Each isolate underwent DNA extraction. The isolates were suspended in 20 µL of ultra-pure water (UPW), heated at 90 °C for one minute, and then frozen at −20 °C. The application of thermal shock resulted in the disruption of the cell wall and membrane, facilitating the DNA extraction. The extracted DNA was then used to amplify approximately 1300 bp of the 16S rDNA region using universal primers 63F and 1387r [93]. The PCR reaction mixture and cycling parameters are provided in Table S3. The PCR products were separated using electrophoresis on a 1% agarose gel using 80V for 110 min and viewed under ultraviolet light. Amplified samples were sequenced with the forward primer 63f (Microsynth Seqlab, Göttingen, Germany). The raw sequence data were manually analyzed to ensure quality control and validation of automatic results using Geneious software (Geneious Prime 2021.0.1). The sequences were then clustered into (OTUs) using specific parameters, including a maximum of 3% gaps per read, a maximum gap size of 5, a minimum overlap identity of 97%, a word length of 10, an index word length of 10, a maximum of 1% mismatches per read, and a maximum ambiguity of 16. The consensus sequences of each OTU were compared with the EZtaxon database [94] to identify the closest related known bacterium. The consensus sequences, along with their closest relatives identified through EZtaxon and an outgroup 16S sequence of Flavobacterium bizetiae from the Bacteroidetes phylum, were aligned and trimmed. Maximum likelihood phylogenetic trees were constructed to analyze the phylogenetic relationships using MEGA software version 11.0.13 [95,96]. The program determined the best model for each phylum, considering a proportion of invariable sites (I) and a gamma distribution of site heterogeneity (G), with four gamma rates derived from the dataset.

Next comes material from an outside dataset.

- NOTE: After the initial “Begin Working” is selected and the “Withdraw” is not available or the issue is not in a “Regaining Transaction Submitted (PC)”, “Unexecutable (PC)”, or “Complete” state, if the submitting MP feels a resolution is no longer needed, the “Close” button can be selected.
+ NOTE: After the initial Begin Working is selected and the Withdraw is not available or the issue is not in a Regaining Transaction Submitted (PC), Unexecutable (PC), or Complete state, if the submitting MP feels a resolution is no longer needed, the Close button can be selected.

The phylogenetic analysis was supported by 500 bootstrap repetitions [97].

4.6. Competition Assay—Antibacterial Screening

To test the bacterial interspecific interactions between the cultured symbionts and identify those exhibiting potential for producing antibacterial compounds, a competition assay was conducted. Because Actinobacteria are Gram-positive and known for their rich secondary metabolite arsenal, Gram-positive bacteria that grew on the ISP2 medium were preliminarily screened against all OTUs (both Gram-positive and Gram-negative) that grew on the same medium. This screening was performed without replicates to narrow down the initial laboratory work, a decision that was made due to the large number of tested OTUs. In the competition assay, the tested bacterium was inoculated along the center line of a Petri dish and incubated for four days. Then, cultured bacteria from each OTU were placed vertically near the middle line without physical contact with the tested bacterium, with 1.2 cm between them (Figure 6). All bacterial cultures were derived from 10 µL of liquid medium after being incubated overnight at 30 °C [37,98]. The test plates were examined after 24 and 48 h. A positive control group was incorporated as a reference for observing the typical growth of the tested bacterium [37]. A negative control was performed by inoculating a liquid medium devoid of any bacteria. Strains demonstrating the inhibition or stimulation of growth were subjected to experiments (in triplicates) to confirm their interspecific behavior. Strains exhibiting the strongest inhibition effect in the triplicate experiments against a broad range of bacteria were selected as candidates for compound extraction. Eigenvector centrality was calculated to help identify and rank the most significant bacteria within the inhibition network [99]. This measure is used in network analysis to determine the importance of nodes (in this case, bacterial species) based on both their direct connections and the importance of the nodes they are connected to. A high eigenvector score indicates strong connections to highly influential nodes. This ranking can highlight which bacterium has the most significant impact within the network, guiding the selection of which OTU is the “strongest” competitor to advance for chemical extraction and isolation of antibacterial compounds [99].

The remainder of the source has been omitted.